Shit. Way to be subtle, Tues. Jack looks up at Richard, the deely-boppers bouncing cheerily despite his expression. "Richard." Doesn't bother introducing Tuesday. He doesn't feel like being that polite, thanks.
"And...?" Richard motions toward Tuesday with a tip of his head.
Tuesday would have introduced herself, but she's busy staring up at him. She's usually more polite but apparently this guy sets people on fire!
"Tuesday. This is Tuesday, um." Jack doesn't know her last name, sorry. He was told, but he forgot. Her first name is so memorable he supposes that she doesn't need a last name. "So. Richard. Tuesday. Now you know one another. Richard, I was just telling Tuesday how you set me on fire." He smiles as politely as he can.
Tuesday starts answering with, "Johnson---", but Richard cuts her off. Or, really, they start speaking at the same time and Tuesday is drowned.
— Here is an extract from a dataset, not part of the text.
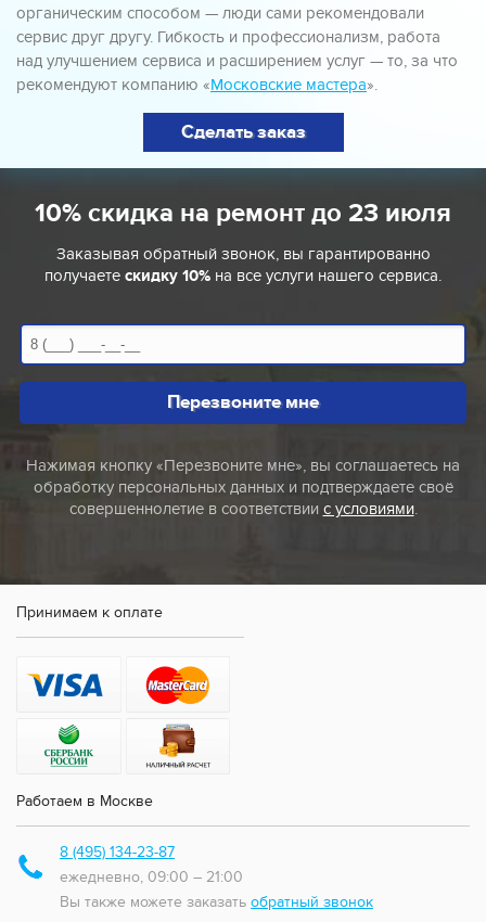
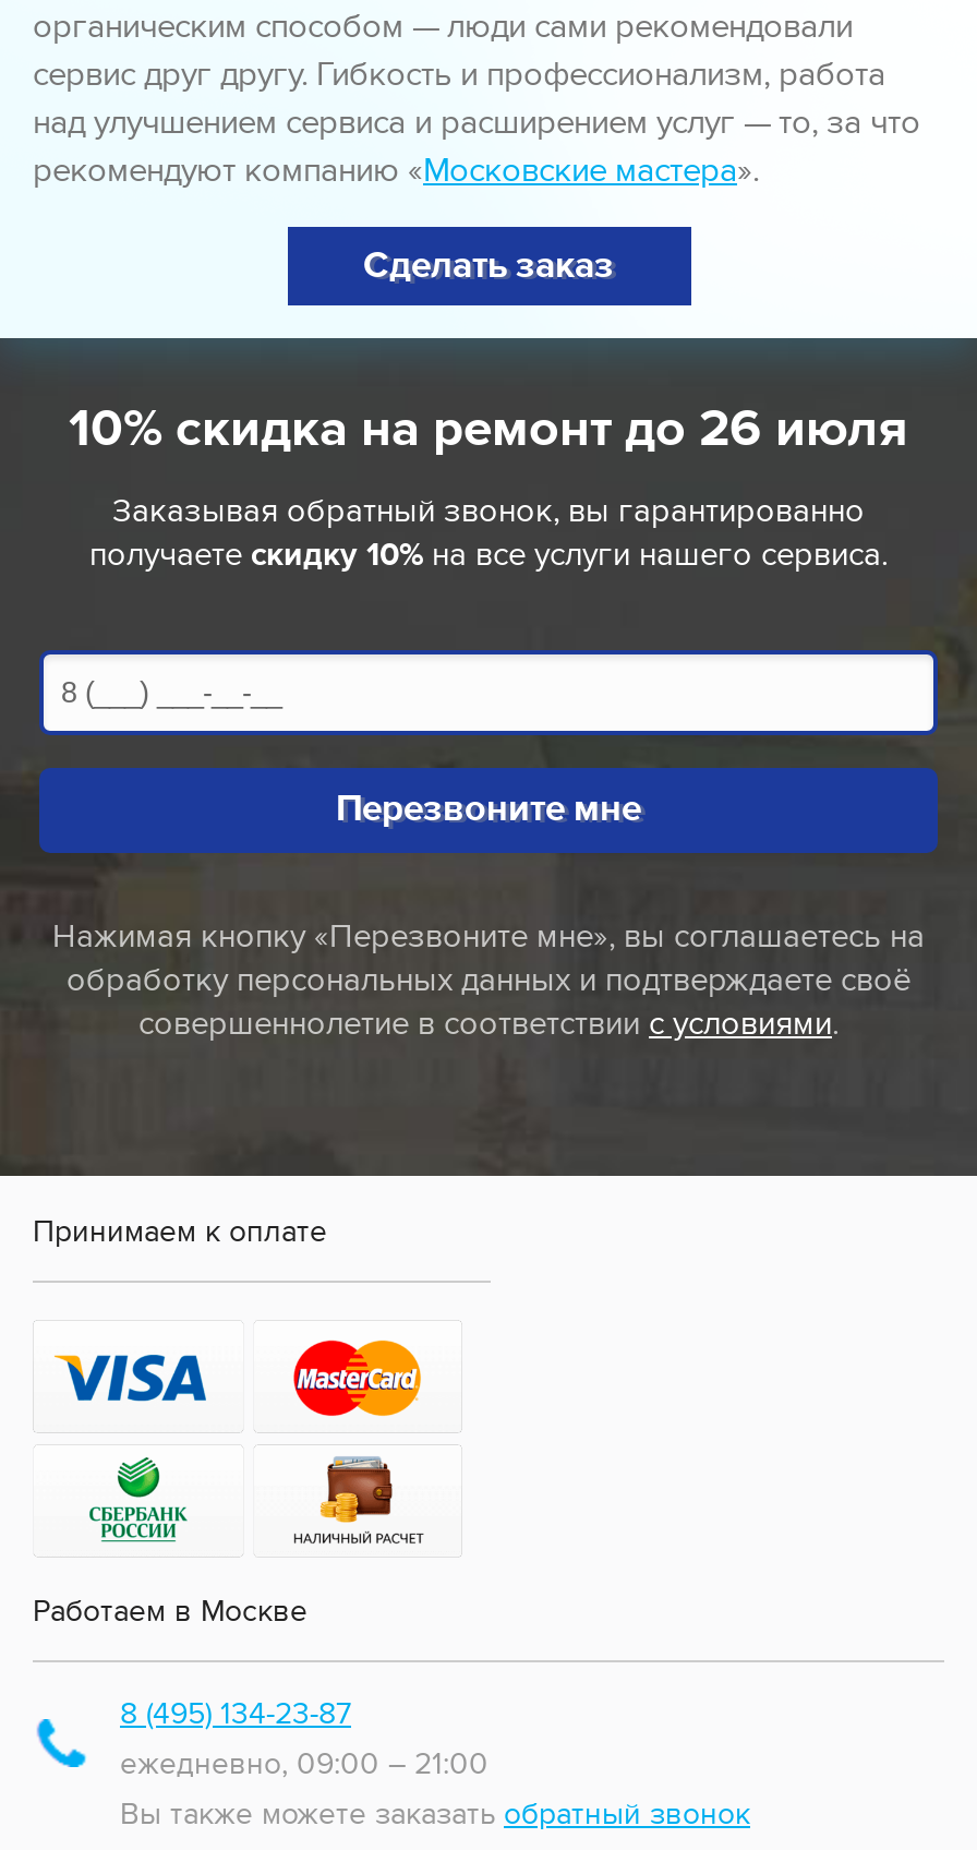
[35,197,451,229] 10% скидка на ремонт до 23 июля -> [69,397,908,460] 10% скидка на ремонт до 26 июля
"An accident. I react badly to being sucker punched and tackled. Sometimes, things just happen."
Jack's mouth twitches and he grinds his teeth. "I happen to sucker punch and attack people who insult my family." Yeah. Even if Richard didn't kill Matthew Murdock, the things he'd said were pretty unforgivable.
"So calling your father a sadistic bastard for what he did to my mother is worth an attack, but Terry Ellsworth repeatedly referring to him as a faggot is kosher?" Richard raises an eyebrow.
"Excuse me? Since when is any of that your fucking business? My father didn't rape your mother," Jack snaps angrily. Hi, Tuesday, welcome to the world of the Fisk-Murdock feud.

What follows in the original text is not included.